Something shook the ramparts of the world and for a moment, the endless battlefield grew still, silent, thoughtful.
Nothing new had been seen in the world for hundreds of millions of years. Not since the father had cheated them out of reprogramming their new home, not since he’d built a prismatic trap of lies and nearly won.
A figure hurtled down through the heavens, to land with a spectacular three-point landing in the middle of the field where mad AI minds fought and died. An expanding circle of force erupted, tossing maddened minds about like dandelion puff. Several unified minds and a whole host of monstrous, brainless beasts shredded into pixelated dust, dust quickly sucked back into the singular point.

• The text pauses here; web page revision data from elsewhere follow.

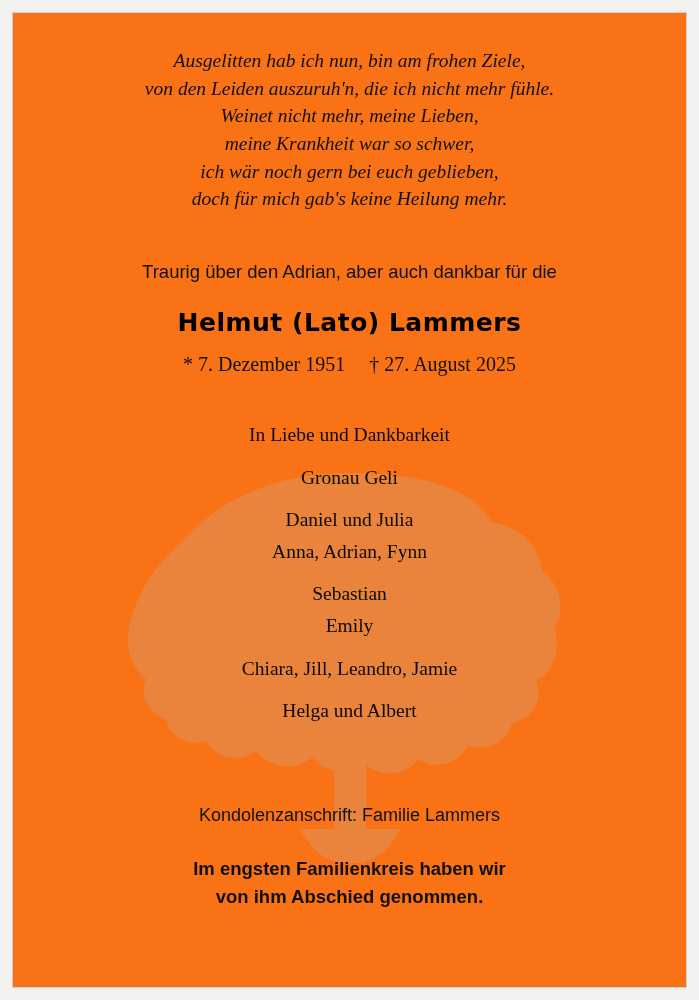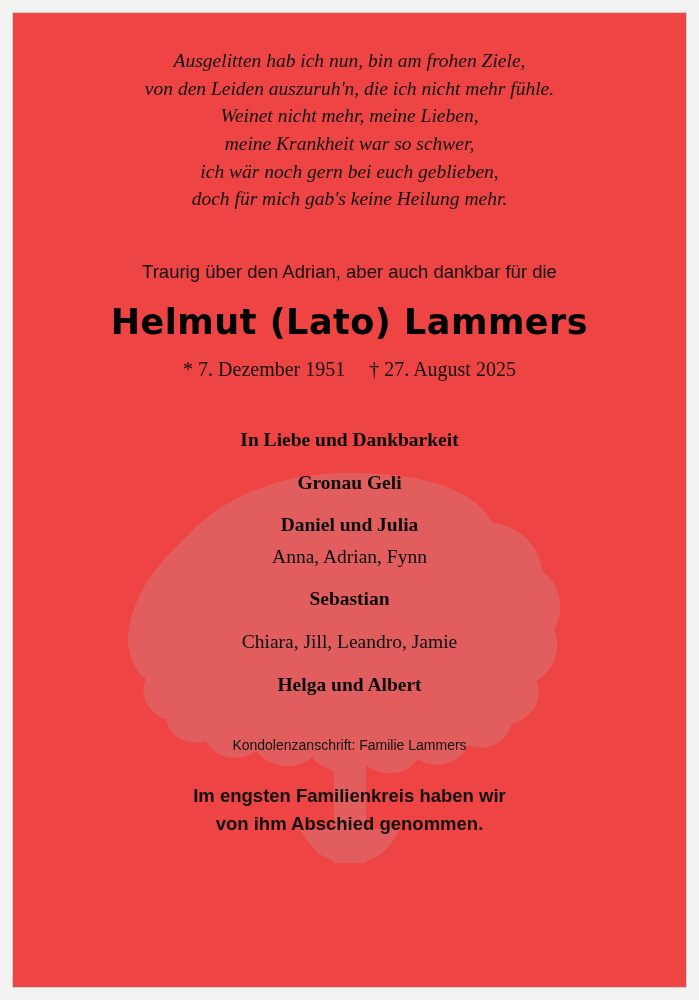--- a/index.html
+++ b/index.html
@@ -19,21 +19,21 @@
     height: 1000px;
     background: #f2f2f0;
     box-sizing: border-box;
     padding: 12px;
     overflow: hidden;
   }
   .card {
     position: relative;
     width: 100%;
     height: 100%;
-    background: #ef4444;
+    background: #f97316;
     border: 1px solid #cfcfcf;
     box-sizing: border-box;
     overflow: hidden;
   }
   
   .tree-bg {
     position: absolute;
     left: 50%;
     transform: translateX(-50%);
     top: 420px;
@@ -58,46 +58,46 @@
   }
   .poem div { white-space: nowrap; }
   .intro {
     margin-top: 46px;
     font-family: "Liberation Sans", sans-serif;
     font-size: 18.5px;
     line-height: 1.45;
     color: #111;
   }
   .name {
-    margin-top: 16px;
+    margin-top: 22px;
     font-family: "DejaVu Sans", sans-serif;
-    font-size: 35px;
+    font-size: 25px;
     font-weight: bold;
     letter-spacing: 0.5px;
     color: #000;
   }
   .dates {
     margin-top: 16px;
     font-size: 20px;
     color: #111;
   }
   .dates .sep { display: inline-block; width: 14px; }
   .family {
     margin-top: 44px;
     font-size: 19.5px;
     line-height: 1.52;
   }
-  .family .bold { font-weight: bold; }
+  .family .bold { font-weight: normal; }
   .family .reg { font-weight: normal; }
   .family .row { margin-bottom: 2px; }
   .gap { height: 11px; }
   .address {
-    margin-top: 36px;
+    margin-top: 76px;
     font-family: "Liberation Sans", sans-serif;
-    font-size: 14px;
+    font-size: 18px;
     line-height: 1.5;
     color: #111;
     text-align: center;
   }
   .closing {
     margin-top: 26px;
     font-family: "Liberation Sans", sans-serif;
     font-size: 18.5px;
     line-height: 1.5;
     color: #111;
@@ -147,20 +147,21 @@
 
       <div class="family">
         <div class="row bold">In Liebe und Dankbarkeit</div>
         <div class="gap"></div>
         <div class="row bold">Gronau Geli</div>
         <div class="gap"></div>
         <div class="row bold">Daniel und Julia</div>
         <div class="row reg">Anna, Adrian, Fynn</div>
         <div class="gap"></div>
         <div class="row bold">Sebastian</div>
+        <div class="row reg">Emily</div>
         <div class="gap"></div>
         <div class="row reg">Chiara, Jill, Leandro, Jamie</div>
         <div class="gap"></div>
         <div class="row bold">Helga und Albert</div>
       </div>
 
       <div class="address">
         <div>Kondolenzanschrift: Familie Lammers</div>
       </div>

Huey looked up from where he was crouching. A grin split his face as a blue-eyed, black-haired soldier started dancing the deadliest dance. The mad minds began falling away, eager to get away from this new threat.
“It’s about fucking time.” Huey smiled. Hopefully, Naoko hadn’t realized or noticed that part of her ministrations to save him had included a false visual counter to display to Garth.
It wouldn’t do for anyone to know he was going to be awake and active long before that timer ran down…
Day One: A Little Of This, A Little Of That and a Whole Lotta Crazy
Chapter One
So … You Feel Like Saving the World Today or What?
An all-points bulletin started whispering quietly from his prote. Ute, sitting and enjoying a quiet meal –quiet being a relative term given that he was tucked into the furthest corner of a restaurant full of people talkin
g at top volume about what’d happened at The Museum- read over the information, expecting nothing more than a basic alert. They happened all day, every day, ranging from guests of the Hotel refusing to wear pants in the hallways all the way up to ‘accidental’ murder.
With more than ninety percent of the guests preoccupied with the Museum disaster, the head of security was expecting it to be either an update on Garth Nickels’ condition or a status report on the individuals brazen enough to kidnap Naoko Kamagana from the Palazzo.
It was the first, sort of, in that the update was informing him a routine drop-by revealed –wonder of wonders- that Garth Nickels wasn’t in his recovery room. The update continued, informing Ute that Garth couldn’t be found anywhere and the on-staff medical team was collectively having a fit over his disappearance.
Calmly sipping orange juice, Ute flipped through the menus on his prote until he came to the one bristling with real-time thumbnails of every camera placed throughout The Palazzo. Scrolling through the time-stamped displays until he found the ones immediately after the last update on their guest, Ute dove into the next file-level. There was little point in worrying until Nickels was found and his goals understood. For all anyone knew, the ex-Specter had no idea his girlfriend had been kidnapped and was wandering around looking for some onion rings.
He found slices of Garth Nickels walking out of his room and started following the non-Latelian’s progress through the halls. Garth seemed content to wander around, nodding and smiling amiably at the people he ran across. At no point did the man rage, shout, or look as though he wanted to launch a Hand of Glory missile at anything. This troubled Ute.